Kochi: The rapid warming of the equatorial Indian Ocean region and cooling of atmosphere over the Eurasian continent centred around China would lead to frequent monsoon drought years in India in the coming decades, a scientist warned on Friday.
The emission of sulphate aerosols owing to the human actions causes the cooling of the atmosphere in the region and this phenomenon directly affects the monsoon in India, said P.V. Joseph, scientist at Nansen Environmental Research Centre-India (NERCI).
Joseph was addressing the Indo-EU joint workshop here jointly organised by Kerala University of Fisheries and Ocean Studies and NERCI under the INDO-EU MARICLIM project.

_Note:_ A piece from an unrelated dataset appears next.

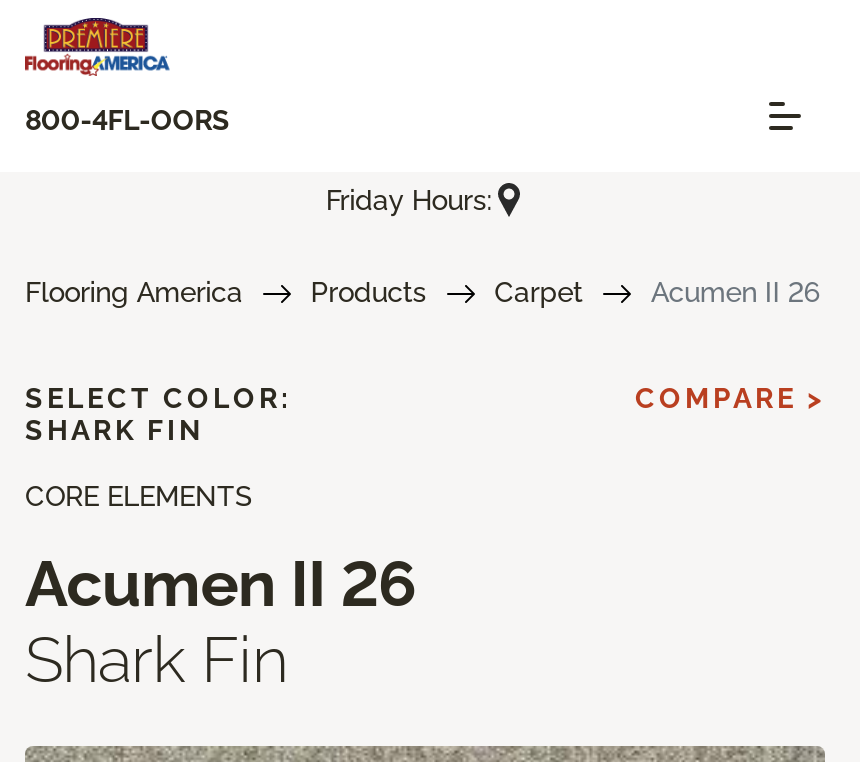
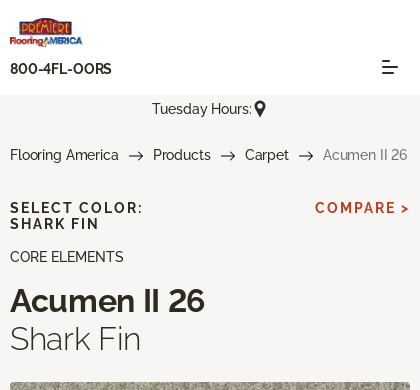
- Friday Hours:
+ Tuesday Hours:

“We are going to face difficult times in the future. The cooler upper tropospheric temperature in the Tibetan plateau region and the regions to the north (central China) was associated with frequent monsoon droughts over India during the three decades from 1961 to 1990. 
“The temperature of this region is having strong decreasing linear trend from 1950 that is feared to cause frequent monsoon draught years in the country in the coming decades,” said Joseph, a former director of the India Meteorological Department.
Joseph, who undertook a study on the monsoon variability under the INDO-EU MARICLIM project, also said that the moisture content of the atmosphere over the Arabian sea has been continuously decreasing for the last 50 years.
His study was based on the collaborative research initiatives between the European Union and India.